While anyone can contract a foodborne illness, some groups are more at risk. Pregnant women, young children, the elderly, and those with weakened immune systems are at a greater risk of getting food poisoning. If you or a loved one has gotten food poisoning, pay close attention to the symptoms. Most people get better in a few days without medical treatment. Those who suffer from severe symptoms should seek medical attention.
Why it is Important to Report Food Poisoning?
According to Foodsafety.gov, when two or more people become ill from the same contaminated food or drink, it is deemed a foodborne outbreak. Those affected by a foodborne illness after consuming a contaminated food should alert public health agencies; doing so puts health agencies on notice for additional cases.

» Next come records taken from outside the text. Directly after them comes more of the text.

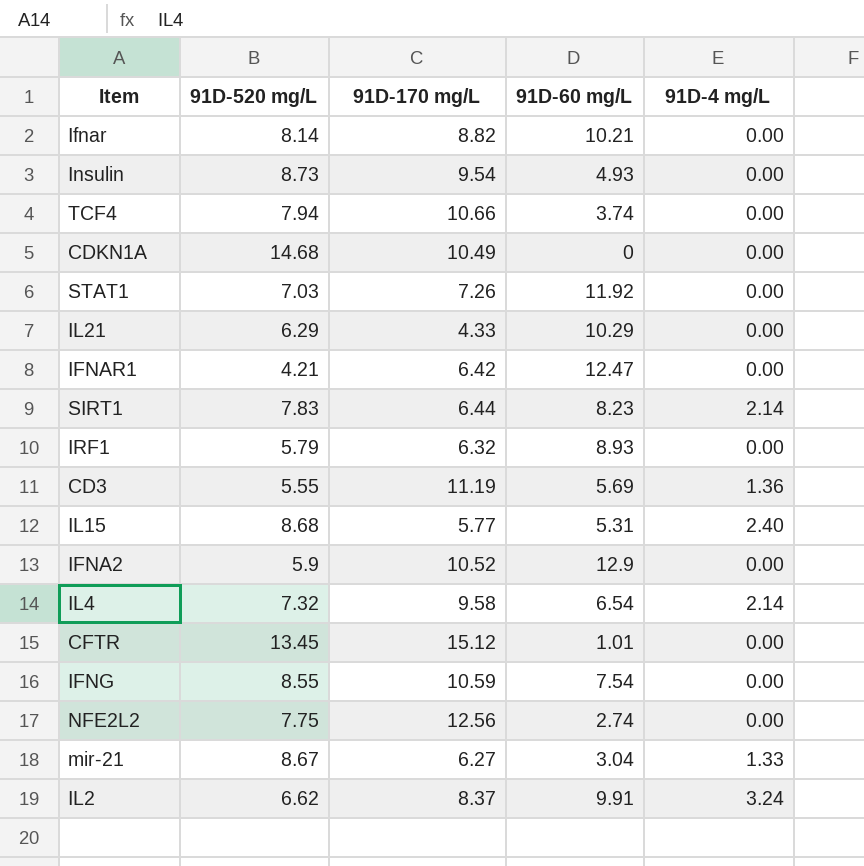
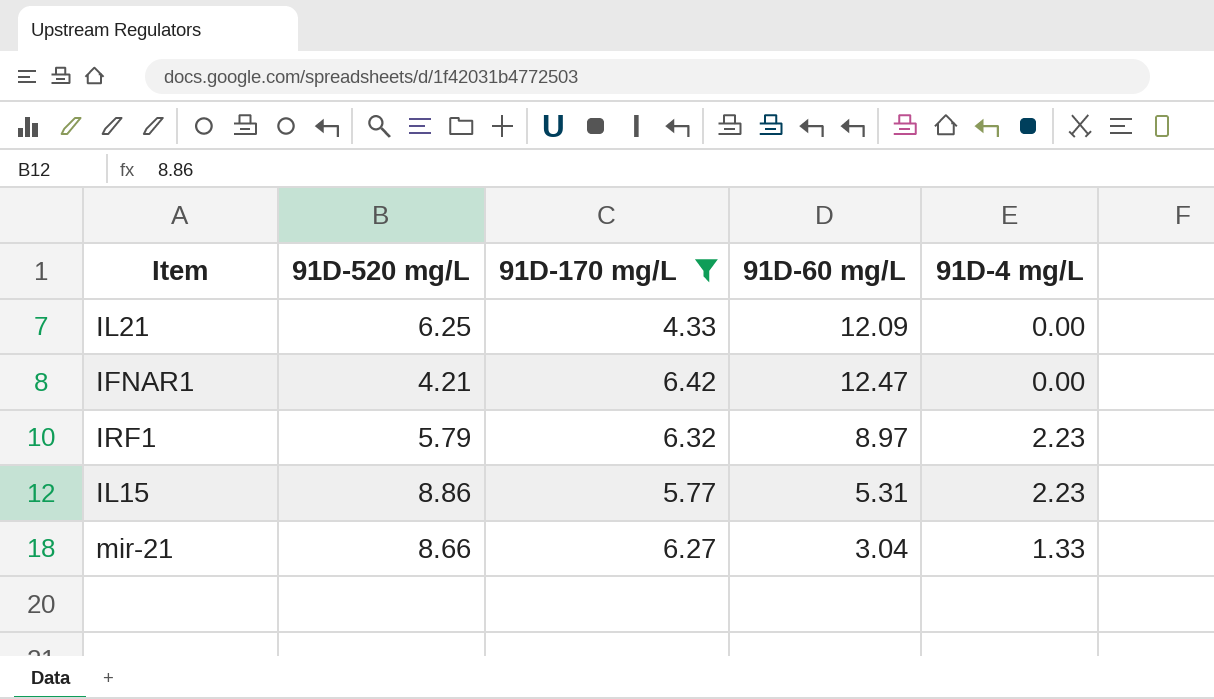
filter: none -> 91D-170 mg/L <= 6.42
IL21 | 91D-520 mg/L: 6.29 -> 6.25
IL21 | 91D-60 mg/L: 10.29 -> 12.09
IRF1 | 91D-60 mg/L: 8.93 -> 8.97
IRF1 | 91D-4 mg/L: 0.00 -> 2.23
IL15 | 91D-520 mg/L: 8.68 -> 8.86
IL15 | 91D-4 mg/L: 2.40 -> 2.23
mir-21 | 91D-520 mg/L: 8.67 -> 8.66

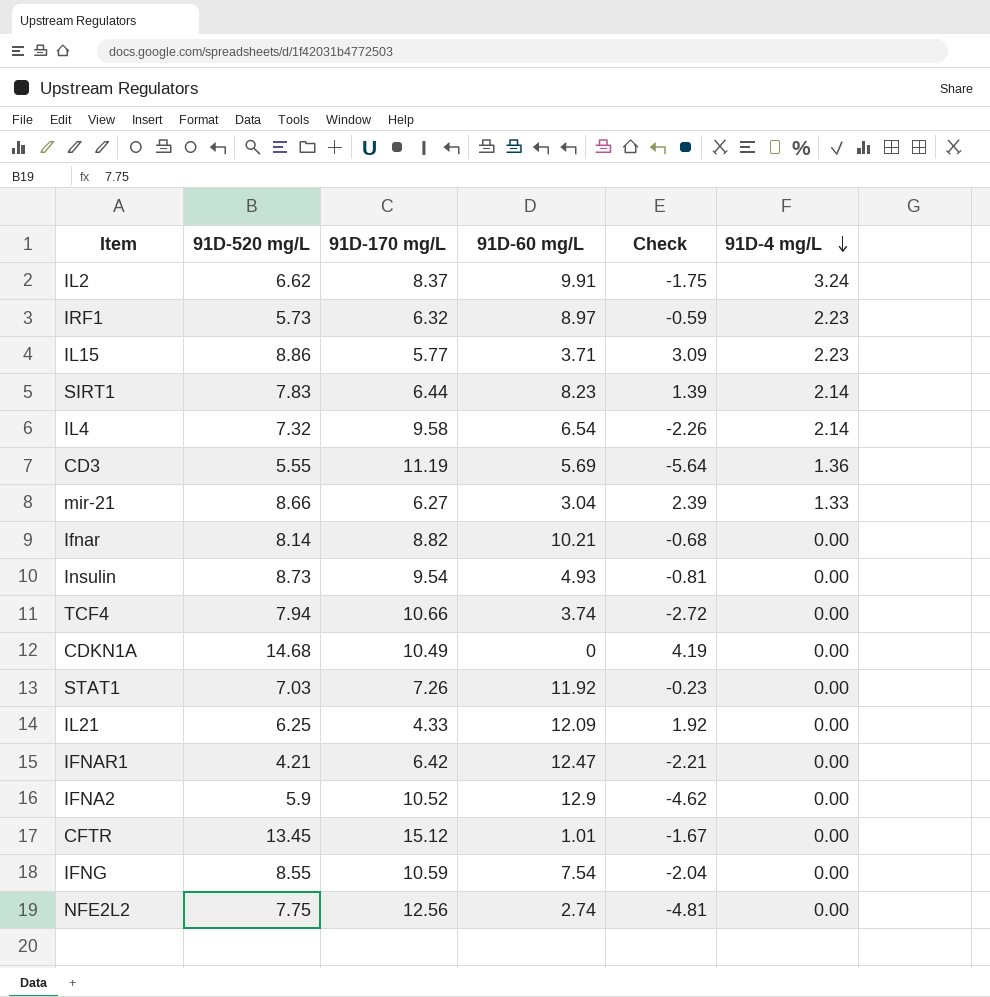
filter: 91D-170 mg/L <= 6.42 -> none
row order: none -> 91D-4 mg/L descending
column Check | formula: none -> [91D-520 mg/L] - [91D-170 mg/L]
IRF1 | 91D-520 mg/L: 5.79 -> 5.73
IL15 | 91D-60 mg/L: 5.31 -> 3.71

Reporting food poisoning can assist local public health agencies identify food contamination and remove unsafe food from store shelves and menus. Choosing to report food poisoning can also help health agencies identify where the contaminated food came from and assist in making food safety changes to prevent similar outbreaks in the future.
How to Report Food Poisoning
Reporting food poisoning is simple and can help prevent the spread of foodborne illnesses. The process consists of two main parts:
Visit the Doctor
If your food poisoning is severe, schedule an appointment with your doctor. A doctor will be able to conduct the necessary testing for a foodborne illness diagnosis. Once the type of pathogen has been identified, your doctor will be able to better treat your symptoms.
Report Your Illness
After being diagnosed, you can ask your doctor to report your illness to your local health department on your behalf. You can also report yourself by contacting your local or state health agency! To find your state and local health agencies, you can use this helpful chart.
Depending on your illness and its severity, you can also consult with a food poisoning lawyer. Consumers should be free from consuming contaminated food and water, especially when companies profit from their sales.
Food poisoning is a unpleasant and common illness. While we can’t always protect ourselves from foodborne illness, we can do our part by reporting it to the proper local health departments. At home, you can prevent the spread of foodborne illnesses by washing your hands prior to handling food, ensuring meat and seafood is cooked thoroughly, and avoiding perishable foods that have been sitting out for extended periods of time.